__Work required__
Only the lines from the one containing "(783, 404) none" to the end of the entries should be written out, each exactly as it stands, both ends included.

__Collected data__

◇ ◇ ◇ ◇ ◇ ◇ ◇

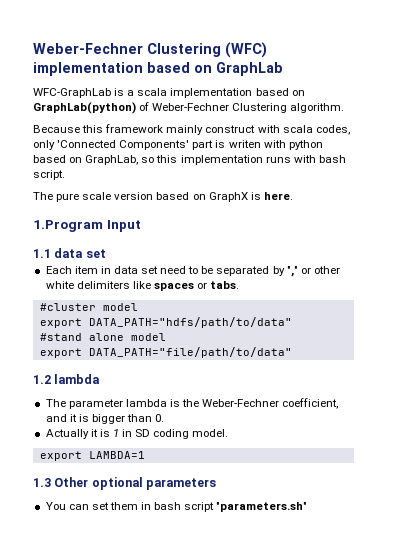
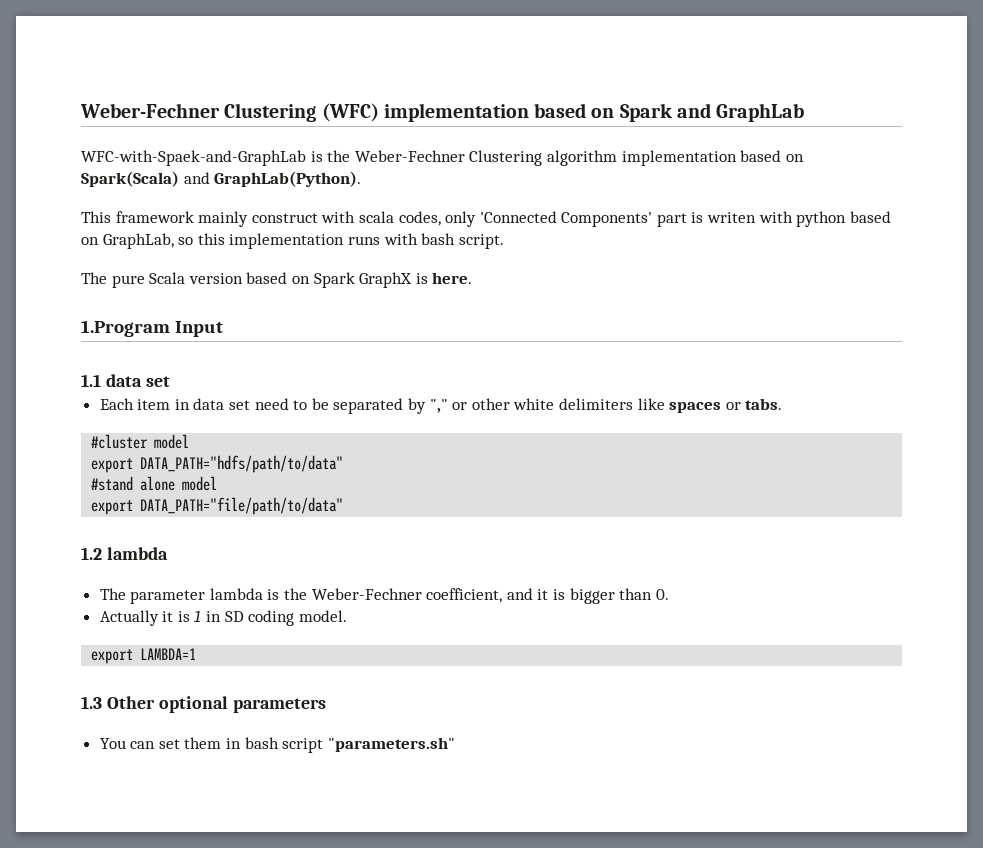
(212, 69) none -> [619,103,711,122] Spark and
[33,88,305,98] [33,102,345,114] [33,125,104,133] WFC-GraphLab is a scala implementation based on GraphLab(python) of Weber-Fechner Clustering algorithm. // Because this -> [81,150,804,166] [81,171,362,187] [81,211,111,223] WFC-with-Spaek-and-GraphLab is the Weber-Fechner Clustering algorithm implementation based on Spark(Scala) and GraphLab(Python). // This
[82,192,112,200] scale -> [149,272,186,284] Scala
(206, 197) none -> [313,272,355,288] Spark

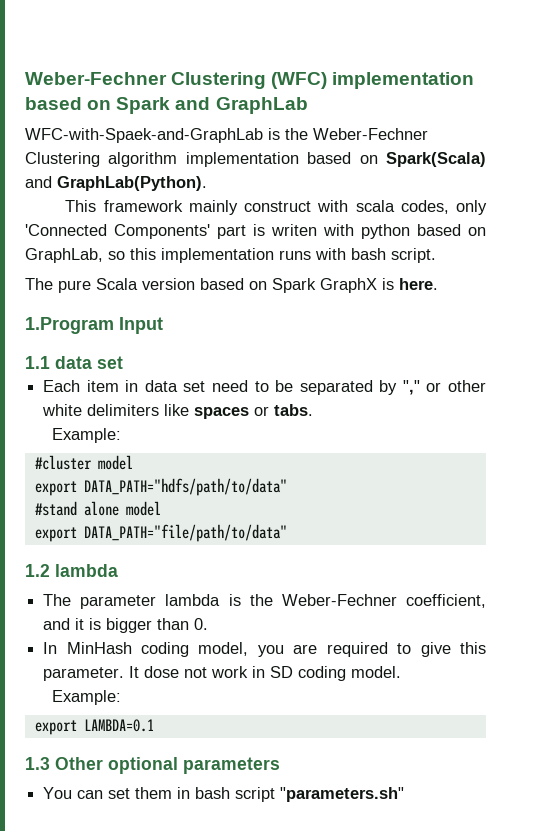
(783, 404) none -> [52,428,122,443] // Example:
[99,610,202,626] Actually it is 1 -> [43,642,487,657] [43,666,249,681] In MinHash coding model, you are required to give this parameter. It dose not work
[91,648,197,664] // export LAMBDA=1 -> [52,690,122,705] [34,719,154,735] // Example: // export LAMBDA=0.1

◇ ◇ ◇ ◇ ◇ ◇ ◇

__Task solution__
(783, 404) none -> [52,428,122,443] // Example:
[99,610,202,626] Actually it is 1 -> [43,642,487,657] [43,666,249,681] In MinHash coding model, you are required to give this parameter. It dose not work
[91,648,197,664] // export LAMBDA=1 -> [52,690,122,705] [34,719,154,735] // Example: // export LAMBDA=0.1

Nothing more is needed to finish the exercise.